Design and construction
- Architects: Foster and Partners, AAI Architects, P.C. (as architect of record)
- Developer: Silverstein Properties
- Engineer: Jaros Baum & Bolles
- Structural engineer: WSP Cantor Seinuk
- Services engineer: Van Deusen & Associates

References
- https://www.curbed.com/2022/02/2-world-trade-center-new-design-foster-partners.html

= 2 World Trade Center =

Planned skyscraper in Manhattan, New York

2 World Trade Center (2 WTC; also known as 200 Greenwich Street) is a skyscraper under construction as part of the rebuilt World Trade Center complex in Manhattan, New York City. It takes the name of the original 2 World Trade Center, which was part of the first World Trade Center in 1973 and subsequently destroyed during the September 11 attacks in 2001. It will occupy the position of the original 5 World Trade Center. The foundation work was completed in 2013.

Foster and Partners originally proposed a design for the new tower in 2006. Successive designs contained between 60 and 80 floors with heights ranging from 1,230 to 1,360 feet. In February 2026, American Express announced it would develop and occupy the tower; the revised design called for a 55-story, approximately 2-million-square-foot tower. A groundbreaking ceremony took place in July 2026, and the tower is expected to be completed in 2031.

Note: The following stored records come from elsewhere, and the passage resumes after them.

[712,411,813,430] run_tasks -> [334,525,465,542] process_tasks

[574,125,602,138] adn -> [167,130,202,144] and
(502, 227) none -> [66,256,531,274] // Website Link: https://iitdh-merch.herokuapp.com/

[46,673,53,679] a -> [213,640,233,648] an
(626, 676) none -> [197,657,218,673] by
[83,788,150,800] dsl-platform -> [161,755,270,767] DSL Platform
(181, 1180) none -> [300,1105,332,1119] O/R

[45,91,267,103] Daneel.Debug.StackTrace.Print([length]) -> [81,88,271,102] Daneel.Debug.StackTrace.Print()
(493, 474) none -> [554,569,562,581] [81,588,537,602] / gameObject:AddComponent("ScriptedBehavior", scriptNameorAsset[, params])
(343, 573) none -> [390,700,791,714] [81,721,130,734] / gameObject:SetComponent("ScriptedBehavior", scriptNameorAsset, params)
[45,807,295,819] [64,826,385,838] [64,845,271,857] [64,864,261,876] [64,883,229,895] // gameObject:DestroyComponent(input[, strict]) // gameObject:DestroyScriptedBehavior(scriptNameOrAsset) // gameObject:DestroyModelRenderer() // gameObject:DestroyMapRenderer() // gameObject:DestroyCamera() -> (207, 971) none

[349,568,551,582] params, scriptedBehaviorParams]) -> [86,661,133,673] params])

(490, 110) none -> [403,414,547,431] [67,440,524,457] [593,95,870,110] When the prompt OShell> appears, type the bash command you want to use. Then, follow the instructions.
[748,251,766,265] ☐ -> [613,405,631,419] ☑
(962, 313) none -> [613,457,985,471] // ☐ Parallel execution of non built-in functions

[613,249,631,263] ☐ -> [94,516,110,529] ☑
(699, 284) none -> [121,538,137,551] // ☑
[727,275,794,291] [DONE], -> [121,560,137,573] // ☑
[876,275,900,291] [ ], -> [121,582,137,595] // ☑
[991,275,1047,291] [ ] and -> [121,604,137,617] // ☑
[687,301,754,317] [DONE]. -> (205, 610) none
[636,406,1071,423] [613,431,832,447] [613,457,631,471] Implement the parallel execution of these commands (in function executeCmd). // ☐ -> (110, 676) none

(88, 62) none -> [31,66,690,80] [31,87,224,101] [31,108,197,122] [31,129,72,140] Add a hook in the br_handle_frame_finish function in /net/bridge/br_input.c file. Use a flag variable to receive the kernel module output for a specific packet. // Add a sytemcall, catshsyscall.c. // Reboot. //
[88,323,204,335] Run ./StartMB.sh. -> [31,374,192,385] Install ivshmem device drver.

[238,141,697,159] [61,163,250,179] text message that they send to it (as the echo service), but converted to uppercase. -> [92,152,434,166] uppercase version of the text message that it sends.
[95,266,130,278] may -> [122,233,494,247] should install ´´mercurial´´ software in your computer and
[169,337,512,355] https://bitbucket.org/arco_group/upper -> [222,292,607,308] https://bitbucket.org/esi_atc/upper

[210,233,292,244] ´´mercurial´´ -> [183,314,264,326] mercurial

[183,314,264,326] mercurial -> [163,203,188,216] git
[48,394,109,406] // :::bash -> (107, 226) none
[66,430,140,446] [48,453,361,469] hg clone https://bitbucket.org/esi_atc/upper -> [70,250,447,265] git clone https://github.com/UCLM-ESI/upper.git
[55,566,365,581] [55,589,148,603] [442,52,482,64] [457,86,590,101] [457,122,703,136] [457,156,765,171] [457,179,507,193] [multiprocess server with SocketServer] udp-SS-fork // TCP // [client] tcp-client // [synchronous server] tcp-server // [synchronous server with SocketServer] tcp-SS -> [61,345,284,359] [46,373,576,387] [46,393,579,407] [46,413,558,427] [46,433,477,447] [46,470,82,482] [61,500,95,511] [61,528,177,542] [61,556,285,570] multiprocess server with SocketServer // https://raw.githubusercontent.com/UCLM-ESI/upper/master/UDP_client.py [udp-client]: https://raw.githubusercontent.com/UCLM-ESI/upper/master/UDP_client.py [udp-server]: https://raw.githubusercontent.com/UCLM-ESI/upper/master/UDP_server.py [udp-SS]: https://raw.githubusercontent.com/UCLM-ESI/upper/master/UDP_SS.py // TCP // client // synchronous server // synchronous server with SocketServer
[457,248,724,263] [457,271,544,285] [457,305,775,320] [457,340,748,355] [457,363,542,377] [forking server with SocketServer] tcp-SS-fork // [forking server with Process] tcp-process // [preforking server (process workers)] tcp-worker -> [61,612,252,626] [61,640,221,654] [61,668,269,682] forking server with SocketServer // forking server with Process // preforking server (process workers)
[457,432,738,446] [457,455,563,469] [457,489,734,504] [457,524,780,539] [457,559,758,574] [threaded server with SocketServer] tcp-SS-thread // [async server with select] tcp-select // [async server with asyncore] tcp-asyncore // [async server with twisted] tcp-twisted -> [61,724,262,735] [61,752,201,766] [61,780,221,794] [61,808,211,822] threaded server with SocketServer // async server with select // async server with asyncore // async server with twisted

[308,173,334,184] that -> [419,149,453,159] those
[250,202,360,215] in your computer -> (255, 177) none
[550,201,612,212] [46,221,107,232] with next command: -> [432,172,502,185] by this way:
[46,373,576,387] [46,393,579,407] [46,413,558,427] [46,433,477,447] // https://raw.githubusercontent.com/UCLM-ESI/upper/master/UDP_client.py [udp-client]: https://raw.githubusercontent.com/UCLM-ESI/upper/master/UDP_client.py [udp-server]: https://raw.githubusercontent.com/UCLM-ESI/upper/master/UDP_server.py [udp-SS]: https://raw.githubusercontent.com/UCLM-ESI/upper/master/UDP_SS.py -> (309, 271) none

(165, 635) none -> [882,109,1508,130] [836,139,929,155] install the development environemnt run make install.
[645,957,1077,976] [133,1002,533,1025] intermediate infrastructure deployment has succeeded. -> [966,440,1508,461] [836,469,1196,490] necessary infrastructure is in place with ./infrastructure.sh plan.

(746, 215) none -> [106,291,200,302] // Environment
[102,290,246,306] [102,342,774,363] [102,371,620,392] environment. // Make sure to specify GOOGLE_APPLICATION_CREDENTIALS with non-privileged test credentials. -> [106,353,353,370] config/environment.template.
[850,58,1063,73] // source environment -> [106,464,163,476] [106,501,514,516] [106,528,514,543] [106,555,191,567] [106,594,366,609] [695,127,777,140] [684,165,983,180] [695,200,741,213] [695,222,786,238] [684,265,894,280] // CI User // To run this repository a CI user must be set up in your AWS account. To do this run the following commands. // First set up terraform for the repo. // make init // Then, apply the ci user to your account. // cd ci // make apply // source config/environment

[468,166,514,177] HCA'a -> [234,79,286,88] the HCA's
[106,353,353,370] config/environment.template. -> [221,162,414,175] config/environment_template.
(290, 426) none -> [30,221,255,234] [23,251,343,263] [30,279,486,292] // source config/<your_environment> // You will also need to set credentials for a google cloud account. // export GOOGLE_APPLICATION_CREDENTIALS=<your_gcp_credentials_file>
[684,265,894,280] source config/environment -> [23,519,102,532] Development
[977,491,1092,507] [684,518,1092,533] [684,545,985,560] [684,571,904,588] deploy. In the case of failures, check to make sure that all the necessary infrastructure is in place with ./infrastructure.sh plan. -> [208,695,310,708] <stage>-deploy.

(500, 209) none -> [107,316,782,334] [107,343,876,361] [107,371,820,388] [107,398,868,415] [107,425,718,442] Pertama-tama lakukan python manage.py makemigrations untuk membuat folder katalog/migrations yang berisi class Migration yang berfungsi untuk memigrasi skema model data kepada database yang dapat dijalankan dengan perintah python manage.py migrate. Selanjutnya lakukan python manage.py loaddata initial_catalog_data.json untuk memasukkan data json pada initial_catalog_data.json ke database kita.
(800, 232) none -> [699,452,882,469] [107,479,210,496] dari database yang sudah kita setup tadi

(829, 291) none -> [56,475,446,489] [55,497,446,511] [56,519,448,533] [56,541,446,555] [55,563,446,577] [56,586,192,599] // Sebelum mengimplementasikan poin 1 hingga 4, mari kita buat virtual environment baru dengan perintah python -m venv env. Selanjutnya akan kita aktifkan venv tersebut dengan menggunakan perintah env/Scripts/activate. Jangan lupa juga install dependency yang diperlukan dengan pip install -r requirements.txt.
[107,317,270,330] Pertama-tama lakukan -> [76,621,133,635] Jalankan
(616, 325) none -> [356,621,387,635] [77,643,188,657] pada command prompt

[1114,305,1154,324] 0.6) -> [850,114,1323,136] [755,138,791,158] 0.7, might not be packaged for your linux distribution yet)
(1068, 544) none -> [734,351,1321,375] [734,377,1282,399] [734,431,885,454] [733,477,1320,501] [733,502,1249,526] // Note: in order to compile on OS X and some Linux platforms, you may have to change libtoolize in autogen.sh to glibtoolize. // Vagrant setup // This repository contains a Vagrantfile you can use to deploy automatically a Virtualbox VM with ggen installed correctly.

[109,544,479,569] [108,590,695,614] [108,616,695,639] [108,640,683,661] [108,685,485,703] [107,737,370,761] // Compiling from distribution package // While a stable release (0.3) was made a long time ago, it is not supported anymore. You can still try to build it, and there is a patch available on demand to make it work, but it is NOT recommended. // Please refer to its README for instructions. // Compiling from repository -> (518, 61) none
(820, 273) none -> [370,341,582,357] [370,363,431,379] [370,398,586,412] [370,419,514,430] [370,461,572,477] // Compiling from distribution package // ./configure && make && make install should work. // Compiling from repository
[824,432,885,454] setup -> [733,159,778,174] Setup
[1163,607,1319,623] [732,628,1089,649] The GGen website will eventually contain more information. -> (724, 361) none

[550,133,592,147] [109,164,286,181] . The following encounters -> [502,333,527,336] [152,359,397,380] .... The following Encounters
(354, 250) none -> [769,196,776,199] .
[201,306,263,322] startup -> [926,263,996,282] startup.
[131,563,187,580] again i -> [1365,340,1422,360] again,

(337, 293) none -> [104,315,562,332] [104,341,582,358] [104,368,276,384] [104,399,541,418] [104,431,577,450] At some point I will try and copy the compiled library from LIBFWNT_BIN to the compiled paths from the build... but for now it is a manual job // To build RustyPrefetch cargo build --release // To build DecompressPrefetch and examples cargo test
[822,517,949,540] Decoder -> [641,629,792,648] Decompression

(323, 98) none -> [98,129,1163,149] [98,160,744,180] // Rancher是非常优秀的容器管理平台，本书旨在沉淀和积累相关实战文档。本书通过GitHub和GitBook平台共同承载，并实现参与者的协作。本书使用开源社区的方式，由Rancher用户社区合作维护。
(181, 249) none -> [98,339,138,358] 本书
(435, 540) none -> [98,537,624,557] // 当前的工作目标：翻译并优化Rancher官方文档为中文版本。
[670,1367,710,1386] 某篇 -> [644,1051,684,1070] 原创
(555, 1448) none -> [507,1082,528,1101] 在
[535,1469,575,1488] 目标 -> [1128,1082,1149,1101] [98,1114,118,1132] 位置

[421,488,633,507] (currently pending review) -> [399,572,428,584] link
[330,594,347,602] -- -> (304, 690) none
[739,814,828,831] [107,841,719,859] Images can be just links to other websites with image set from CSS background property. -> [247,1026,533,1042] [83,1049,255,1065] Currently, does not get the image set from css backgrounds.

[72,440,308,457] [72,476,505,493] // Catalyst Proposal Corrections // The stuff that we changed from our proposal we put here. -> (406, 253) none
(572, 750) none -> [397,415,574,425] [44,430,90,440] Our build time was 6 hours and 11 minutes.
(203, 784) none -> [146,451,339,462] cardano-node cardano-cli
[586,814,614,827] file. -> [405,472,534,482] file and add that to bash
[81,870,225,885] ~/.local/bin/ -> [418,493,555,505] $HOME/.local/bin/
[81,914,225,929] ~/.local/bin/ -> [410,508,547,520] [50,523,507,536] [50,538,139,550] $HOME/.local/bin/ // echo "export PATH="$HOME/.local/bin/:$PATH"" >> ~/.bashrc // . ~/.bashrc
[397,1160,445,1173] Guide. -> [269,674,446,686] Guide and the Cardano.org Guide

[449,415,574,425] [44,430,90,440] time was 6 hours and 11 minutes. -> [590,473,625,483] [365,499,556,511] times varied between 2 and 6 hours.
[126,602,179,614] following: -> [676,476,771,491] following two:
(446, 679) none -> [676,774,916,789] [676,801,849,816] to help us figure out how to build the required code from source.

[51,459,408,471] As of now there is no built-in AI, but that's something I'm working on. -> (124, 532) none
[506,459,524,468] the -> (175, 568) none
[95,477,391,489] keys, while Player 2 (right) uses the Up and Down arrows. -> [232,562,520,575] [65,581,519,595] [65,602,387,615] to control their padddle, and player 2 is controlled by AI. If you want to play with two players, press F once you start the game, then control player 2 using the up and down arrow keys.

==Original building (1972–2001)==

The construction of the original World Trade Center was conceived as an urban renewal project and spearheaded by David Rockefeller. The project was intended to help revitalize Lower Manhattan. The project was planned by the Port Authority of New York and New Jersey (PANYNJ), which hired architect Minoru Yamasaki. The twin towers at 1 and 2 World Trade Center were designed as framed tube structures, giving tenants open floor plans, unobstructed by columns or walls. One World Trade Center was the North Tower, and Two World Trade Center was the South Tower. Each tower was over 1350 ft high, and occupied about 1 acre of the total 16 acre of the site's land. Of the 110 stories in each tower, 8 were set aside as mechanical floors. All the remaining floors were open for tenants. Each floor of the tower had 40000 sqft of available space. The North and South towers had 3800000 sqft of total office space.

Construction of the South Tower began in August 1966; extensive use of prefabricated components sped up the construction process. The first tenants moved into the South Tower in January 1972. In the 1970s, four other low-level buildings were built as part of the World Trade Center complex. A seventh building was built in the mid-1980s. The entire complex of seven buildings had a combined total of 13400000 sqft of office space.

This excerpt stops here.